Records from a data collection
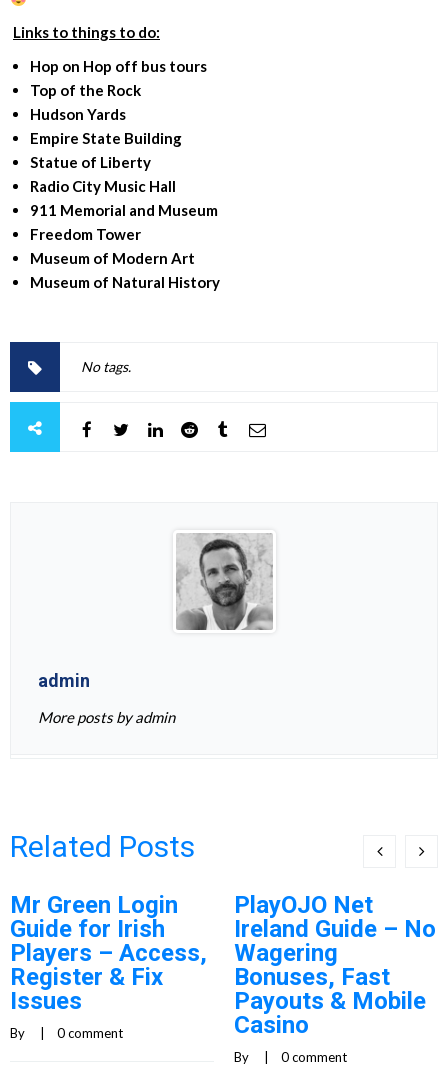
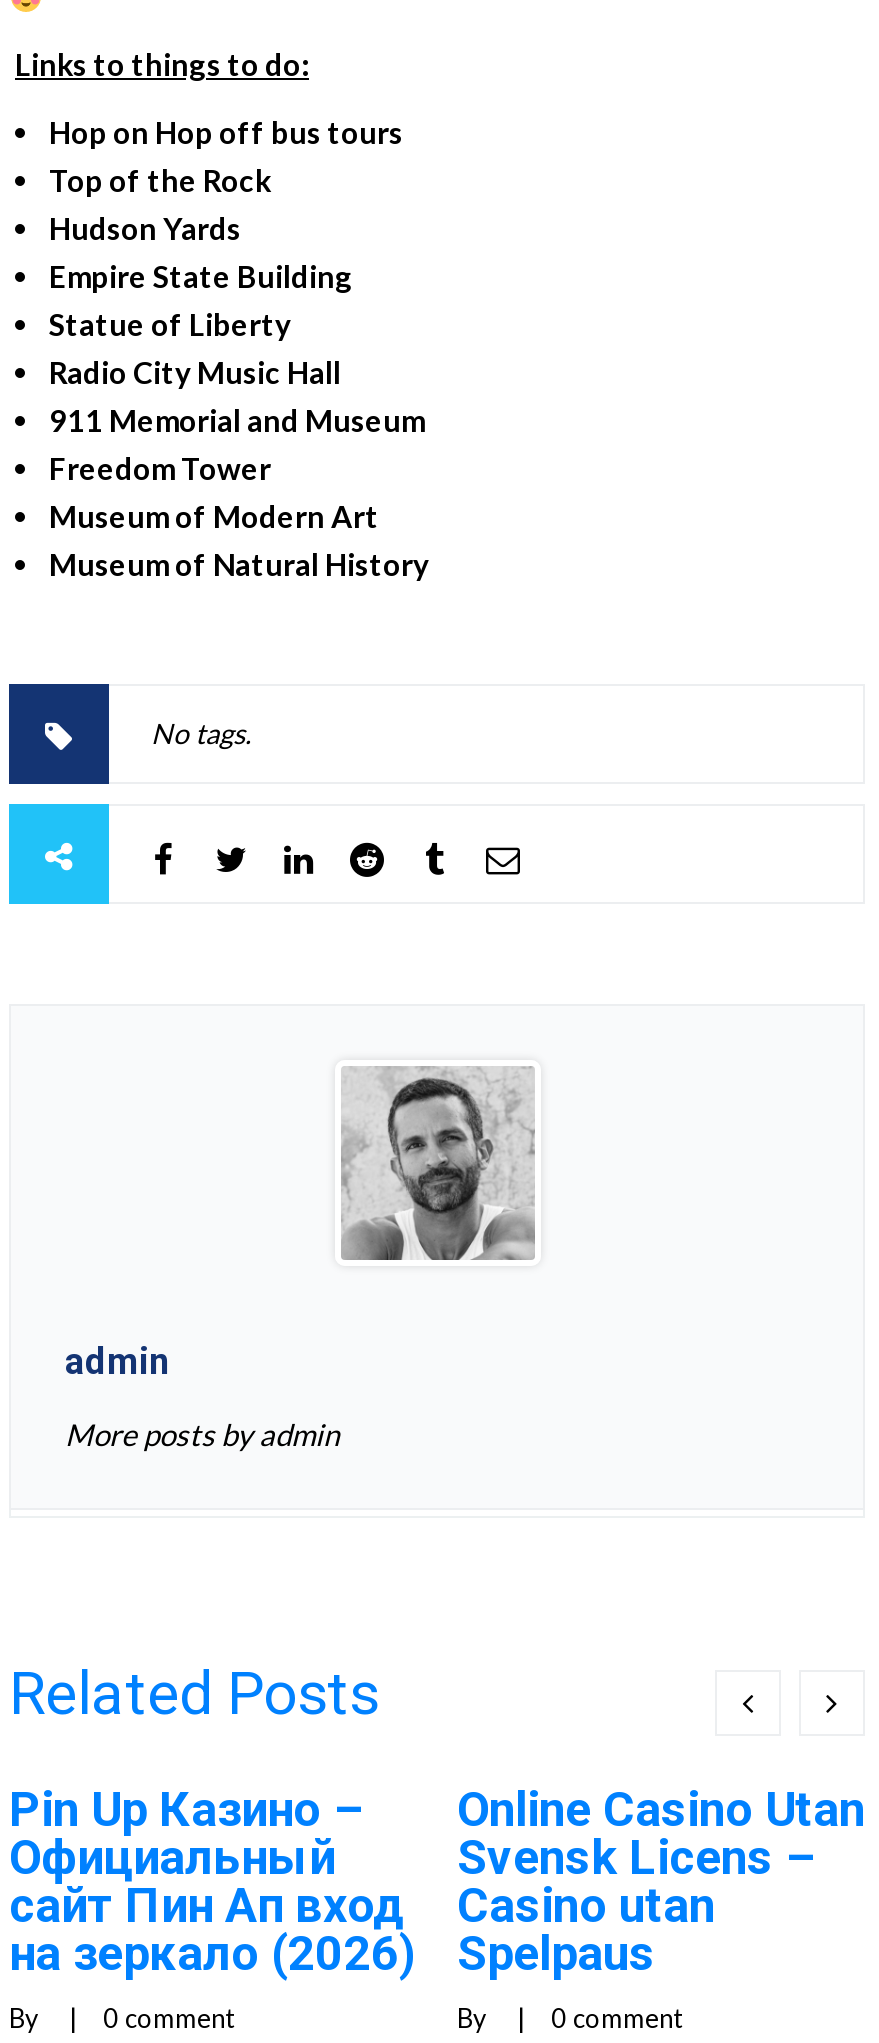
- Mr Green Login
- Guide for Irish
- Players – Access,
- Register & Fix
- Issues
+ Pin Up Казино –
+ Официальный
+ сайт Пин Ап вход
+ на зеркало (2026)

- PlayOJO Net
- Ireland Guide – No
- Wagering
- Bonuses, Fast
- Payouts & Mobile
- Casino
+ Online Casino Utan
+ Svensk Licens –
+ Casino utan
+ Spelpaus
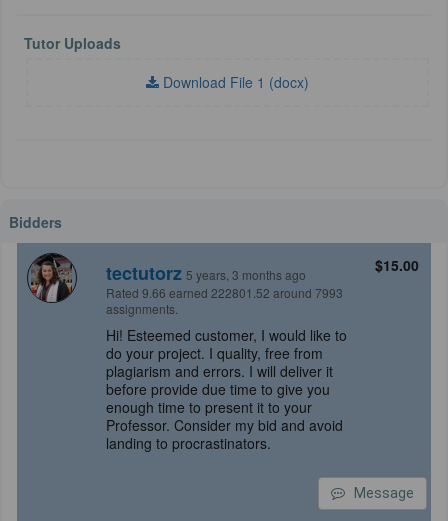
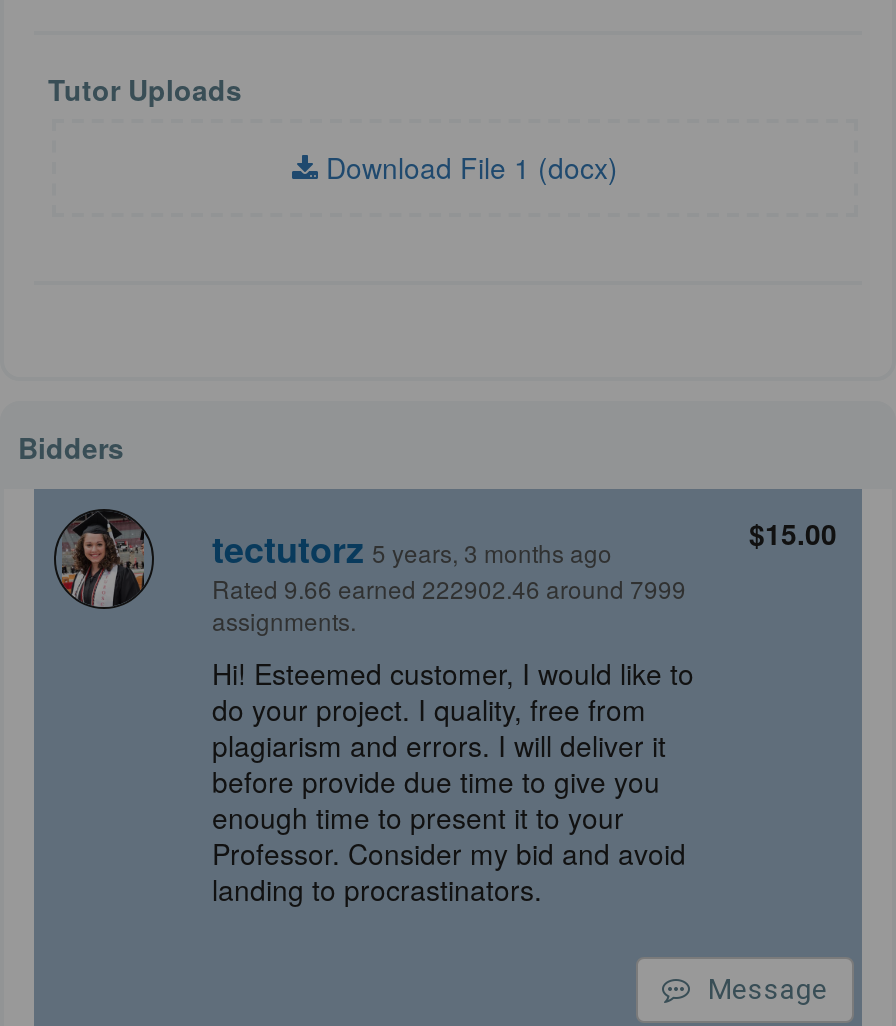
- Rated 9.66 earned 222801.52 around 7993
+ Rated 9.66 earned 222902.46 around 7999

# Exercise instructions:
Write out the data above exactly, minus any images.

# Problem solution:
- Mr Green Login
- Guide for Irish
- Players – Access,
- Register & Fix
- Issues
+ Pin Up Казино –
+ Официальный
+ сайт Пин Ап вход
+ на зеркало (2026)

- PlayOJO Net
- Ireland Guide – No
- Wagering
- Bonuses, Fast
- Payouts & Mobile
- Casino
+ Online Casino Utan
+ Svensk Licens –
+ Casino utan
+ Spelpaus
- Rated 9.66 earned 222801.52 around 7993
+ Rated 9.66 earned 222902.46 around 7999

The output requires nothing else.